* _TRY IT_:
Repeat the data exactly, every last line of it.

* _ENTRIES SUPPLIED_:
--- START ---
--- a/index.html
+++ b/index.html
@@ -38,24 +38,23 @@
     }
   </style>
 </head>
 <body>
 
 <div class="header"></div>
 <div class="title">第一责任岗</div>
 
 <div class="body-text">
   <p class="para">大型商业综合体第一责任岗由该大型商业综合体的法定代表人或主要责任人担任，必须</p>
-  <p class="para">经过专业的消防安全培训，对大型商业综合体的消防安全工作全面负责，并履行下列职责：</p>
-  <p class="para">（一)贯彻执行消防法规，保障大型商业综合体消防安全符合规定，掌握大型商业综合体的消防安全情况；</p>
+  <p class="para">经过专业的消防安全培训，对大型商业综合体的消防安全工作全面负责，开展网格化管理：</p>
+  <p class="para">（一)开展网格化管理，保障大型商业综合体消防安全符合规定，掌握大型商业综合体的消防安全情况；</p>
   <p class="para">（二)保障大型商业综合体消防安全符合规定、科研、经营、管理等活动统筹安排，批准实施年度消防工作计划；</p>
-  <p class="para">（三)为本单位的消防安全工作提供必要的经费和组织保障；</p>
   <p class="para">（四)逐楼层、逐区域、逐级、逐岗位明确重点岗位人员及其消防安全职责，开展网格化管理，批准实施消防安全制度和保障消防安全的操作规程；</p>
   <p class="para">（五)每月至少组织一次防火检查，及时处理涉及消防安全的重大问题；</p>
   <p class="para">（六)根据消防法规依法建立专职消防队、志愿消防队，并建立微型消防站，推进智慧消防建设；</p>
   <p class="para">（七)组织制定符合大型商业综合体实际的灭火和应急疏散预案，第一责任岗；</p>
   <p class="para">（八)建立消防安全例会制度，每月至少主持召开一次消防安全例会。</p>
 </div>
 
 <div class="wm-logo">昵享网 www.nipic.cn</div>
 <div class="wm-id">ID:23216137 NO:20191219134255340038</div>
--- END ---
* _RESPONSE TO THE EXERCISE_:
--- a/index.html
+++ b/index.html
@@ -38,24 +38,23 @@
     }
   </style>
 </head>
 <body>
 
 <div class="header"></div>
 <div class="title">第一责任岗</div>
 
 <div class="body-text">
   <p class="para">大型商业综合体第一责任岗由该大型商业综合体的法定代表人或主要责任人担任，必须</p>
-  <p class="para">经过专业的消防安全培训，对大型商业综合体的消防安全工作全面负责，并履行下列职责：</p>
-  <p class="para">（一)贯彻执行消防法规，保障大型商业综合体消防安全符合规定，掌握大型商业综合体的消防安全情况；</p>
+  <p class="para">经过专业的消防安全培训，对大型商业综合体的消防安全工作全面负责，开展网格化管理：</p>
+  <p class="para">（一)开展网格化管理，保障大型商业综合体消防安全符合规定，掌握大型商业综合体的消防安全情况；</p>
   <p class="para">（二)保障大型商业综合体消防安全符合规定、科研、经营、管理等活动统筹安排，批准实施年度消防工作计划；</p>
-  <p class="para">（三)为本单位的消防安全工作提供必要的经费和组织保障；</p>
   <p class="para">（四)逐楼层、逐区域、逐级、逐岗位明确重点岗位人员及其消防安全职责，开展网格化管理，批准实施消防安全制度和保障消防安全的操作规程；</p>
   <p class="para">（五)每月至少组织一次防火检查，及时处理涉及消防安全的重大问题；</p>
   <p class="para">（六)根据消防法规依法建立专职消防队、志愿消防队，并建立微型消防站，推进智慧消防建设；</p>
   <p class="para">（七)组织制定符合大型商业综合体实际的灭火和应急疏散预案，第一责任岗；</p>
   <p class="para">（八)建立消防安全例会制度，每月至少主持召开一次消防安全例会。</p>
 </div>
 
 <div class="wm-logo">昵享网 www.nipic.cn</div>
 <div class="wm-id">ID:23216137 NO:20191219134255340038</div>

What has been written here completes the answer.